Which of the lines below contain the string "communautaires"? Pull each one out of the data.

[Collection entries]

[Start of Attachment]

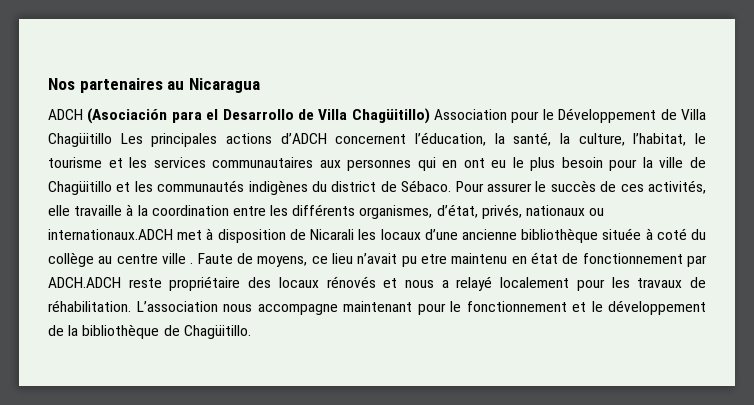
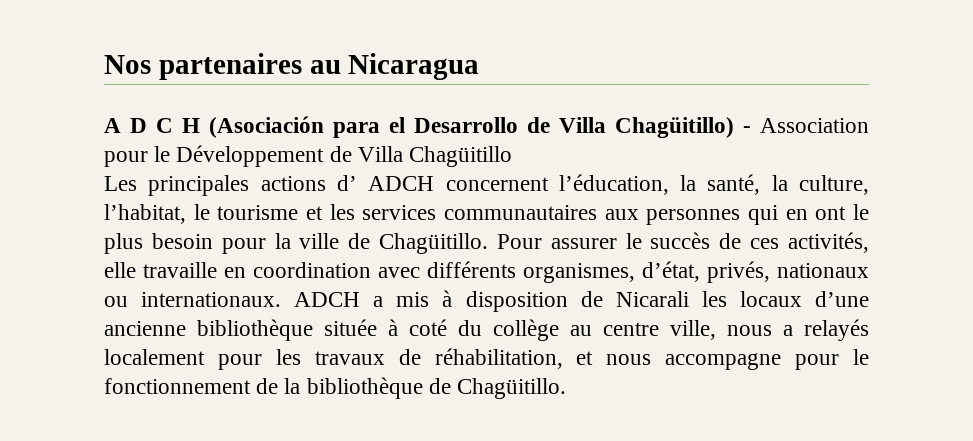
- ADCH (Asociación para el Desarrollo de Villa Chagüitillo) Association pour le Développement de Villa Chagüitillo Les principales actions d’ADCH concernent l’éducation, la santé, la culture, l’habitat, le tourisme et les services communautaires aux personnes qui en ont eu le plus besoin pour la ville de Chagüitillo et les communautés indigènes du district de Sébaco.
+ A D C H (Asociación para el Desarrollo de Villa Chagüitillo) - Association pour le Développement de Villa Chagüitillo
+ Les principales actions d’ ADCH concernent l’éducation, la santé, la culture, l’habitat, le tourisme et les services communautaires aux personnes qui en ont le plus besoin pour la ville de Chagüitillo.
- Pour assurer le succès de ces activités, elle travaille à la coordination entre les différents organismes, d’état, privés, nationaux ou internationaux.ADCH met à disposition de Nicarali les locaux d’une ancienne bibliothèque située à coté du collège au centre ville . Faute de moyens, ce lieu n’avait pu etre maintenu en état de fonctionnement par ADCH.ADCH reste propriétaire des locaux rénovés et nous a relayé localement pour les travaux de réhabilitation. L’association nous accompagne maintenant pour le fonctionnement et le développement de la bibliothèque de Chagüitillo.
+ Pour assurer le succès de ces activités, elle travaille en coordination avec différents organismes, d’état, privés, nationaux ou internationaux. ADCH a mis à disposition de Nicarali les locaux d’une ancienne bibliothèque située à coté du collège au centre ville, nous a relayés localement pour les travaux de réhabilitation, et nous accompagne pour le fonctionnement de la bibliothèque de Chagüitillo.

[End of Attachment]

[RESULT OF THIS TASK]:
- ADCH (Asociación para el Desarrollo de Villa Chagüitillo) Association pour le Développement de Villa Chagüitillo Les principales actions d’ADCH concernent l’éducation, la santé, la culture, l’habitat, le tourisme et les services communautaires aux personnes qui en ont eu le plus besoin pour la ville de Chagüitillo et les communautés indigènes du district de Sébaco.
+ Les principales actions d’ ADCH concernent l’éducation, la santé, la culture, l’habitat, le tourisme et les services communautaires aux personnes qui en ont le plus besoin pour la ville de Chagüitillo.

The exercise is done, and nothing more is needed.